[GIVEN INFORMATION — start]
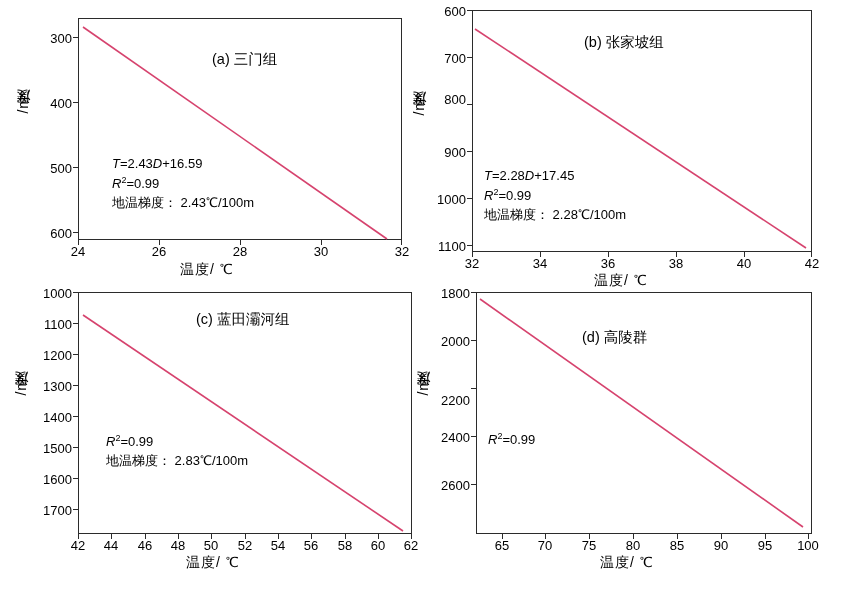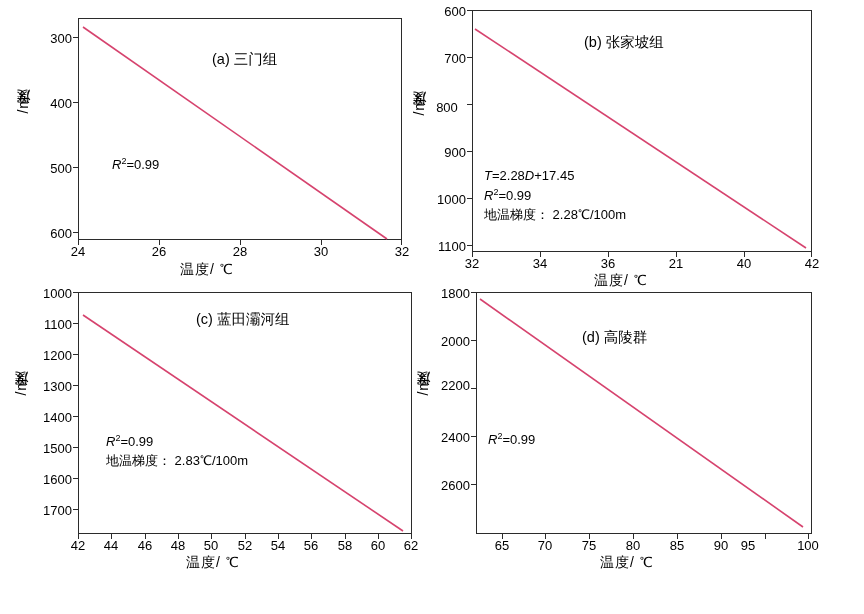--- a/index.html
+++ b/index.html
@@ -160,7 +160,7 @@
 
     <div class="tick-label-y" style="left:-4px; top:4px; width:38px;">600</div>
     <div class="tick-label-y" style="left:-4px; top:51px; width:38px;">700</div>
-    <div class="tick-label-y" style="left:-4px; top:100px; width:38px;text-align:center;">800</div>
+    <div class="tick-label-y" style="left:-4px; top:92px; width:38px;">800</div>
     <div class="tick-label-y" style="left:-4px; top:145px; width:38px;">900</div>
     <div class="tick-label-y" style="left:-4px; top:192px; width:38px;">1000</div>
     <div class="tick-label-y" style="left:-4px; top:239px; width:38px;">1100</div>

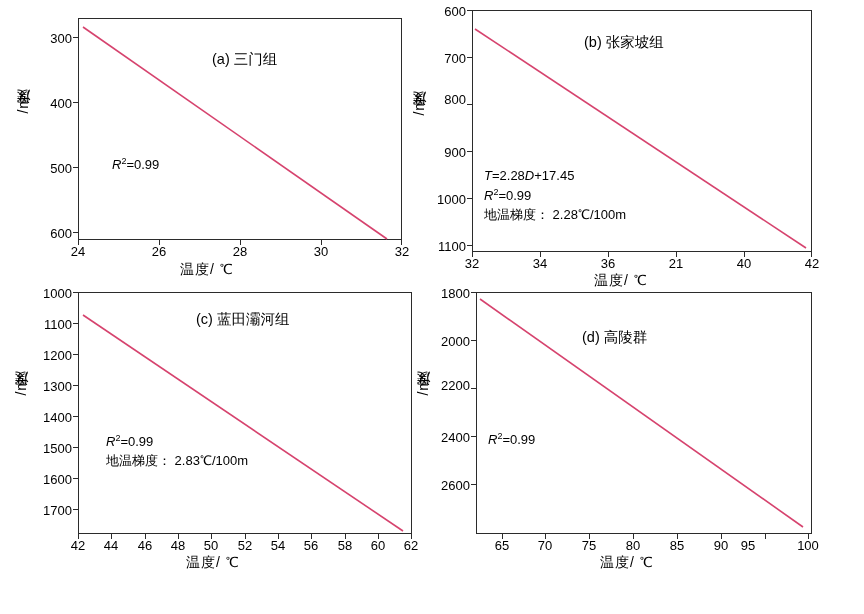--- a/index.html
+++ b/index.html
@@ -115,6 +115,7 @@
     <div class="panel-title" style="left:212px; top:50px;">(a) 三门组</div>
 
     <div class="annotation" style="left:112px; top:155px;">
+      <span class="line"><span class="ital">T</span>=2.43<span class="ital">D</span>+16.59</span>
       <span class="line"><span class="ital">R</span><span class="sup">2</span>=0.99</span>
     </div>
 

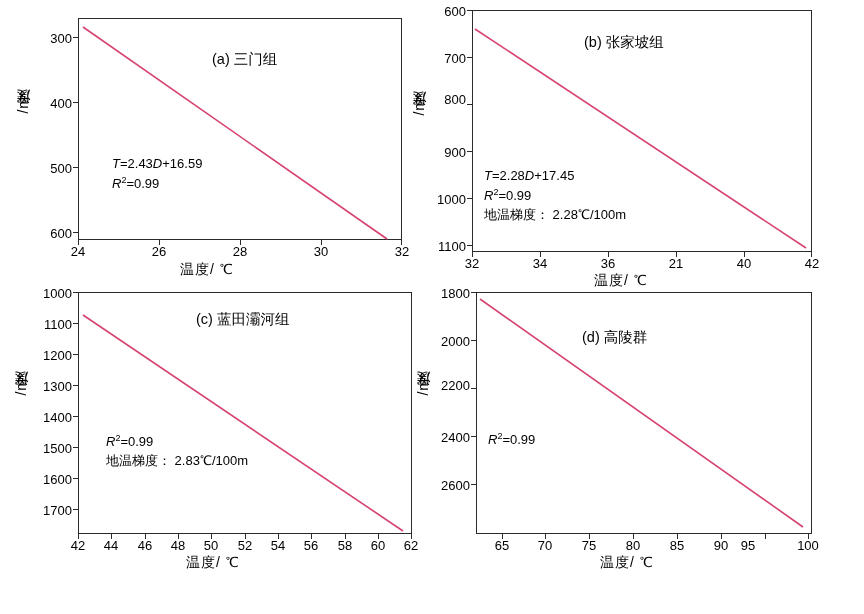--- a/index.html
+++ b/index.html
@@ -117,6 +117,7 @@
     <div class="annotation" style="left:112px; top:155px;">
       <span class="line"><span class="ital">T</span>=2.43<span class="ital">D</span>+16.59</span>
       <span class="line"><span class="ital">R</span><span class="sup">2</span>=0.99</span>
+      <span class="line">地温梯度： 2.43℃/100m</span>
     </div>
 
     <div class="tick-label-y" style="left:38px; top:31px; width:34px;">300</div>

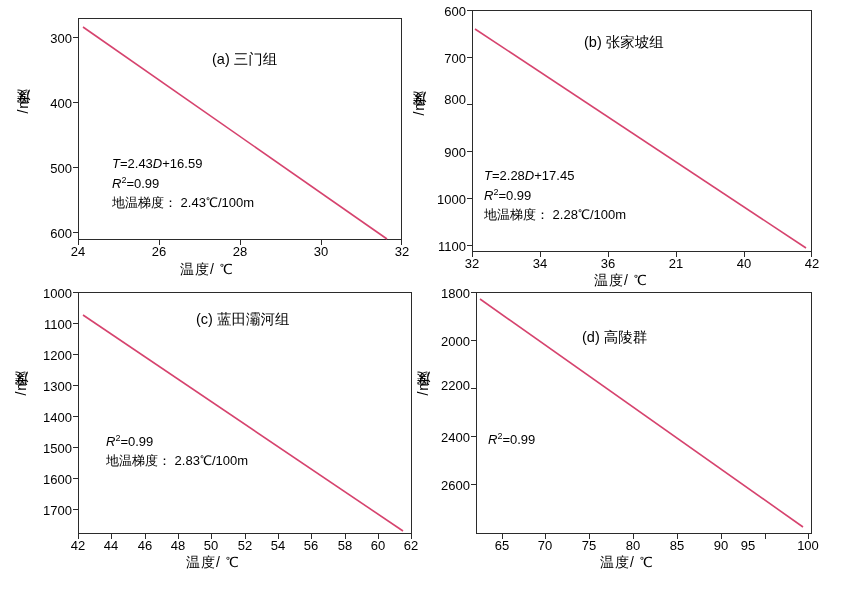--- a/index.html
+++ b/index.html
@@ -176,7 +176,7 @@
     <div class="tick-label-x" style="left:24px; top:256px; width:32px;">32</div>
     <div class="tick-label-x" style="left:92px; top:256px; width:32px;">34</div>
     <div class="tick-label-x" style="left:160px; top:256px; width:32px;">36</div>
-    <div class="tick-label-x" style="left:228px; top:256px; width:32px;">21</div>
+    <div class="tick-label-x" style="left:228px; top:256px; width:32px;">38</div>
     <div class="tick-label-x" style="left:296px; top:256px; width:32px;">40</div>
     <div class="tick-label-x" style="left:364px; top:256px; width:32px;">42</div>
     <div class="tick-mark" style="left:40px; top:252px; width:1px; height:5px;"></div>

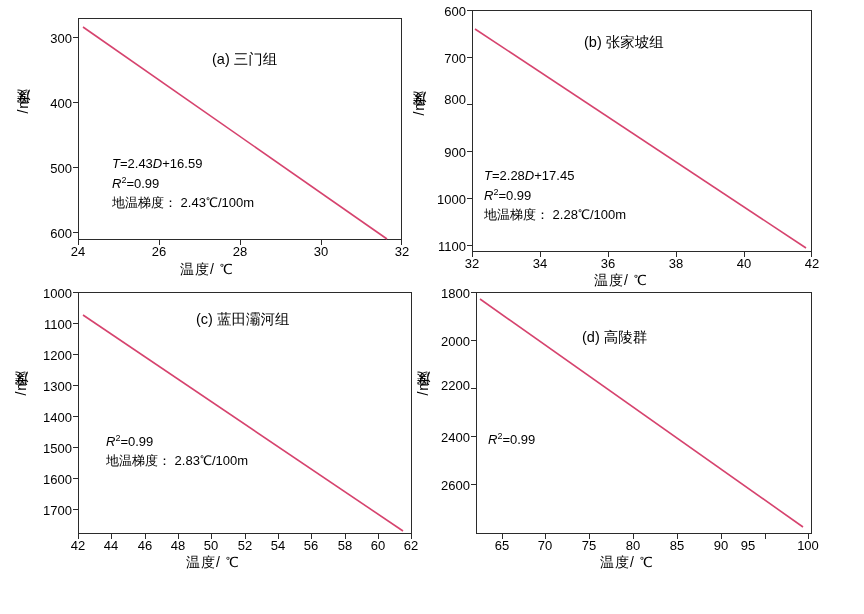--- a/index.html
+++ b/index.html
@@ -265,7 +265,7 @@
 
     <div class="tick-label-y" style="left:0px; top:6px; width:38px;">1800</div>
     <div class="tick-label-y" style="left:0px; top:54px; width:38px;">2000</div>
-    <div class="tick-label-y" style="left:0px; top:98px; width:38px;text-align:right;">2200</div>
+    <div class="tick-label-y" style="left:0px; top:113px; width:38px;text-align:right;">2200</div>
     <div class="tick-label-y" style="left:0px; top:150px; width:38px;">2400</div>
     <div class="tick-label-y" style="left:0px; top:198px; width:38px;">2600</div>
     <div class="tick-mark" style="left:39px; top:12px; width:5px; height:1px;"></div>

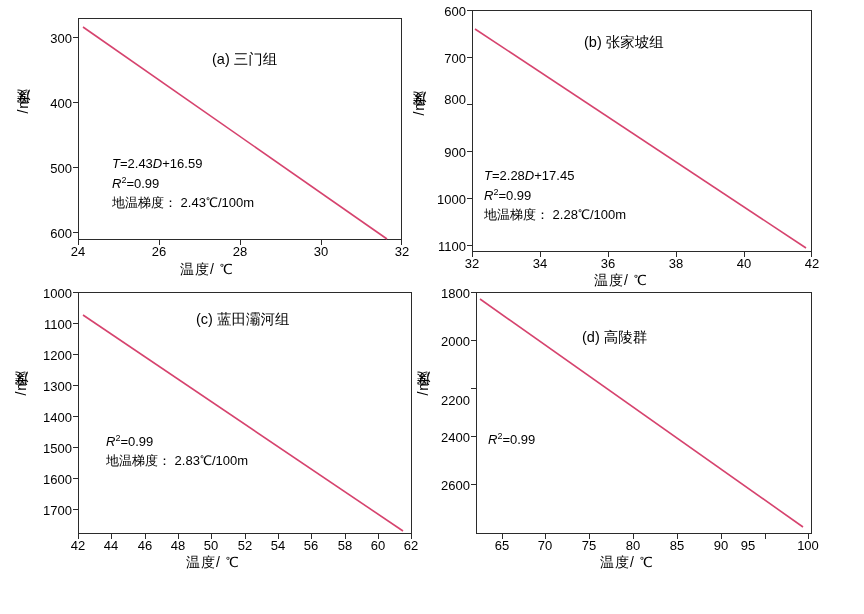--- a/index.html
+++ b/index.html
@@ -280,7 +280,7 @@
     <div class="tick-label-x" style="left:185px; top:258px; width:32px;">80</div>
     <div class="tick-label-x" style="left:229px; top:258px; width:32px;">85</div>
     <div class="tick-label-x" style="left:273px; top:258px; width:32px;">90</div>
-    <div class="tick-label-x" style="left:300px; top:258px; width:32px;">95</div>
+    <div class="tick-label-x" style="left:317px; top:258px; width:32px;">95</div>
     <div class="tick-label-x" style="left:360px; top:258px; width:32px;">100</div>
     <div class="tick-mark" style="left:70px; top:254px; width:1px; height:5px;"></div>
     <div class="tick-mark" style="left:113px; top:254px; width:1px; height:5px;"></div>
[GIVEN INFORMATION — finish]
Leave the pictures out and return each entry exactly.

--- a/index.html
+++ b/index.html
@@ -160,7 +160,7 @@
 
     <div class="tick-label-y" style="left:-4px; top:4px; width:38px;">600</div>
     <div class="tick-label-y" style="left:-4px; top:51px; width:38px;">700</div>
-    <div class="tick-label-y" style="left:-4px; top:100px; width:38px;text-align:center;">800</div>
+    <div class="tick-label-y" style="left:-4px; top:92px; width:38px;">800</div>
     <div class="tick-label-y" style="left:-4px; top:145px; width:38px;">900</div>
     <div class="tick-label-y" style="left:-4px; top:192px; width:38px;">1000</div>
     <div class="tick-label-y" style="left:-4px; top:239px; width:38px;">1100</div>

--- a/index.html
+++ b/index.html
@@ -115,6 +115,7 @@
     <div class="panel-title" style="left:212px; top:50px;">(a) 三门组</div>
 
     <div class="annotation" style="left:112px; top:155px;">
+      <span class="line"><span class="ital">T</span>=2.43<span class="ital">D</span>+16.59</span>
       <span class="line"><span class="ital">R</span><span class="sup">2</span>=0.99</span>
     </div>
 

--- a/index.html
+++ b/index.html
@@ -117,6 +117,7 @@
     <div class="annotation" style="left:112px; top:155px;">
       <span class="line"><span class="ital">T</span>=2.43<span class="ital">D</span>+16.59</span>
       <span class="line"><span class="ital">R</span><span class="sup">2</span>=0.99</span>
+      <span class="line">地温梯度： 2.43℃/100m</span>
     </div>
 
     <div class="tick-label-y" style="left:38px; top:31px; width:34px;">300</div>

--- a/index.html
+++ b/index.html
@@ -176,7 +176,7 @@
     <div class="tick-label-x" style="left:24px; top:256px; width:32px;">32</div>
     <div class="tick-label-x" style="left:92px; top:256px; width:32px;">34</div>
     <div class="tick-label-x" style="left:160px; top:256px; width:32px;">36</div>
-    <div class="tick-label-x" style="left:228px; top:256px; width:32px;">21</div>
+    <div class="tick-label-x" style="left:228px; top:256px; width:32px;">38</div>
     <div class="tick-label-x" style="left:296px; top:256px; width:32px;">40</div>
     <div class="tick-label-x" style="left:364px; top:256px; width:32px;">42</div>
     <div class="tick-mark" style="left:40px; top:252px; width:1px; height:5px;"></div>

--- a/index.html
+++ b/index.html
@@ -265,7 +265,7 @@
 
     <div class="tick-label-y" style="left:0px; top:6px; width:38px;">1800</div>
     <div class="tick-label-y" style="left:0px; top:54px; width:38px;">2000</div>
-    <div class="tick-label-y" style="left:0px; top:98px; width:38px;text-align:right;">2200</div>
+    <div class="tick-label-y" style="left:0px; top:113px; width:38px;text-align:right;">2200</div>
     <div class="tick-label-y" style="left:0px; top:150px; width:38px;">2400</div>
     <div class="tick-label-y" style="left:0px; top:198px; width:38px;">2600</div>
     <div class="tick-mark" style="left:39px; top:12px; width:5px; height:1px;"></div>

--- a/index.html
+++ b/index.html
@@ -280,7 +280,7 @@
     <div class="tick-label-x" style="left:185px; top:258px; width:32px;">80</div>
     <div class="tick-label-x" style="left:229px; top:258px; width:32px;">85</div>
     <div class="tick-label-x" style="left:273px; top:258px; width:32px;">90</div>
-    <div class="tick-label-x" style="left:300px; top:258px; width:32px;">95</div>
+    <div class="tick-label-x" style="left:317px; top:258px; width:32px;">95</div>
     <div class="tick-label-x" style="left:360px; top:258px; width:32px;">100</div>
     <div class="tick-mark" style="left:70px; top:254px; width:1px; height:5px;"></div>
     <div class="tick-mark" style="left:113px; top:254px; width:1px; height:5px;"></div>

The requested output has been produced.